Problem to solve — In the entries that follow, the first line to write out is the one containing "25 | volume: 500.30 -> 500.00", and the last is the one containing "16 | open: 0.0567 -> 0.0680". Reproduce that stretch exactly, with nothing before or after it.

Information shown —
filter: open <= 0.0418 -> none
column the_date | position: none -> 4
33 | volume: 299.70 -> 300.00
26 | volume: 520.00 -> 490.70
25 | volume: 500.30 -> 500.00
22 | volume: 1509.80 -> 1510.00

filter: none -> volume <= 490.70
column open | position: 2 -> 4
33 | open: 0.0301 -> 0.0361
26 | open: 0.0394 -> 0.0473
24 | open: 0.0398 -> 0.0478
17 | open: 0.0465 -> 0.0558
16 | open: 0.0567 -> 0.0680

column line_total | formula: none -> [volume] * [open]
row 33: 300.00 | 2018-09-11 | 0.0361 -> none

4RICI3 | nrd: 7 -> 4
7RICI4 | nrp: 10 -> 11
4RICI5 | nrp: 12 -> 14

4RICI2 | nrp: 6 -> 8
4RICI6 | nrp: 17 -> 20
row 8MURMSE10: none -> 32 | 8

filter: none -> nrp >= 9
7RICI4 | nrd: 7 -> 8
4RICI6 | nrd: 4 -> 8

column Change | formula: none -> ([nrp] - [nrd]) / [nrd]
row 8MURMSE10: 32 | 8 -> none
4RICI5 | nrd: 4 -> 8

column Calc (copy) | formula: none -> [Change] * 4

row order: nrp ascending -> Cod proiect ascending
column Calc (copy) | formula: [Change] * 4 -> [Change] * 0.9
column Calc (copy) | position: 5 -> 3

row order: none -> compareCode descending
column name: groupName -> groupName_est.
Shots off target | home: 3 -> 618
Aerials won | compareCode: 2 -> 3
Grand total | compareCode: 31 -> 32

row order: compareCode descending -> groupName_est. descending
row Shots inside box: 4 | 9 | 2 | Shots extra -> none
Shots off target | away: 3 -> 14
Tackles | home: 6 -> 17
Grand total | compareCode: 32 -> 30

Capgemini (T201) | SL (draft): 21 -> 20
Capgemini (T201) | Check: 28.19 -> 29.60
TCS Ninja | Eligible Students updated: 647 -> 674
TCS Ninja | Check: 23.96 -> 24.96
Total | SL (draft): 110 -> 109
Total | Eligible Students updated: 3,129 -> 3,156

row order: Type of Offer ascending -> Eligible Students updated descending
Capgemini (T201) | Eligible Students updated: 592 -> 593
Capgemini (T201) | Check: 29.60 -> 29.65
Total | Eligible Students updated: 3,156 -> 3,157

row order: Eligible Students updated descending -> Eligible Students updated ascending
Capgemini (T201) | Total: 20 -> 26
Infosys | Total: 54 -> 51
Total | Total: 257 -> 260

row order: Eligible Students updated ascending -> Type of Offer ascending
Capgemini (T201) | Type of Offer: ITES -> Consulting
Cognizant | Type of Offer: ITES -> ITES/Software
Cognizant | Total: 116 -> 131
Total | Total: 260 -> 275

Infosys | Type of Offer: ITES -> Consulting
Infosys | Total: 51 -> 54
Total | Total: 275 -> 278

Task response —
25 | volume: 500.30 -> 500.00
22 | volume: 1509.80 -> 1510.00

filter: none -> volume <= 490.70
column open | position: 2 -> 4
33 | open: 0.0301 -> 0.0361
26 | open: 0.0394 -> 0.0473
24 | open: 0.0398 -> 0.0478
17 | open: 0.0465 -> 0.0558
16 | open: 0.0567 -> 0.0680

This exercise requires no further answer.